Work required
The line containing "[596,324,663,337] company, ->" marks where to begin. Write out that line and every line after it exactly, through the last line below.

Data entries
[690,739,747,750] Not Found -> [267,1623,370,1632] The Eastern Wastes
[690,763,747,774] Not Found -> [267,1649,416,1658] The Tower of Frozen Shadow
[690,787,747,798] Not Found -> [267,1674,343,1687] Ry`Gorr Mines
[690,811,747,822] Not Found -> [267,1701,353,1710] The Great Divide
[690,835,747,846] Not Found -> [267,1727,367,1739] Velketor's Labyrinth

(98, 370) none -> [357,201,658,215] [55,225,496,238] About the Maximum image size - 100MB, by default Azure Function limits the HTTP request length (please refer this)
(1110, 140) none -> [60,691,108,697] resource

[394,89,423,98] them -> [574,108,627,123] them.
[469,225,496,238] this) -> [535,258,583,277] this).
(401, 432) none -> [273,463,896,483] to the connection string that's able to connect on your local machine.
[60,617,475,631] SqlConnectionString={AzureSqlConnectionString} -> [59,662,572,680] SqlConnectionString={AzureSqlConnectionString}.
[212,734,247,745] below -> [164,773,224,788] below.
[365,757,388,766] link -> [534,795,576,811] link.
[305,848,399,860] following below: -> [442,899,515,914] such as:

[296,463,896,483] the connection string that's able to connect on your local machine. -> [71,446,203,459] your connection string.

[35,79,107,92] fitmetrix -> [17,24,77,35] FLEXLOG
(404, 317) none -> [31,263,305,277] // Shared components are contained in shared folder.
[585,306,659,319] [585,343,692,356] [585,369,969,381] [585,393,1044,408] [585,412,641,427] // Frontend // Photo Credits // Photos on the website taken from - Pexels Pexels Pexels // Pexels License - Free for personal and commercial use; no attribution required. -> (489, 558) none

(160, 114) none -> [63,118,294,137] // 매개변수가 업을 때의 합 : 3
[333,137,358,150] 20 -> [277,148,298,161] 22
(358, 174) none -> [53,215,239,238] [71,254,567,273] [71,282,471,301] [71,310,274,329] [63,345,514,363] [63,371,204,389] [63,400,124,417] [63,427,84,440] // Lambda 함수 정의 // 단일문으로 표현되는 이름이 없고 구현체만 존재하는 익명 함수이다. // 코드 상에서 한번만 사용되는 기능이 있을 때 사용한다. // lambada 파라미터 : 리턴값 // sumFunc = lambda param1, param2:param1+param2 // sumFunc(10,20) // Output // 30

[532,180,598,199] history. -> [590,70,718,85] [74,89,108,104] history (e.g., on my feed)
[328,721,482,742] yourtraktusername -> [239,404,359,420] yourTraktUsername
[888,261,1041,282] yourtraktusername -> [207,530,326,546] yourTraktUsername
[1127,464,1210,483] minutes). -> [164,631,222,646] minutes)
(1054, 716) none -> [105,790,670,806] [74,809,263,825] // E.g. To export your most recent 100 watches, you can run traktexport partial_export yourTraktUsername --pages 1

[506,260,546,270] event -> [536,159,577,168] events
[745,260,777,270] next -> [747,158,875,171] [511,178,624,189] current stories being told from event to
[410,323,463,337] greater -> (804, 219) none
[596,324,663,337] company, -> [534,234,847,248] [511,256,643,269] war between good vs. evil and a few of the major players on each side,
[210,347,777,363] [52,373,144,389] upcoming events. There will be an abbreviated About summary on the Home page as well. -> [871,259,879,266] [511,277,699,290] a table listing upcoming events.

Answer for the task
[596,324,663,337] company, -> [534,234,847,248] [511,256,643,269] war between good vs. evil and a few of the major players on each side,
[210,347,777,363] [52,373,144,389] upcoming events. There will be an abbreviated About summary on the Home page as well. -> [871,259,879,266] [511,277,699,290] a table listing upcoming events.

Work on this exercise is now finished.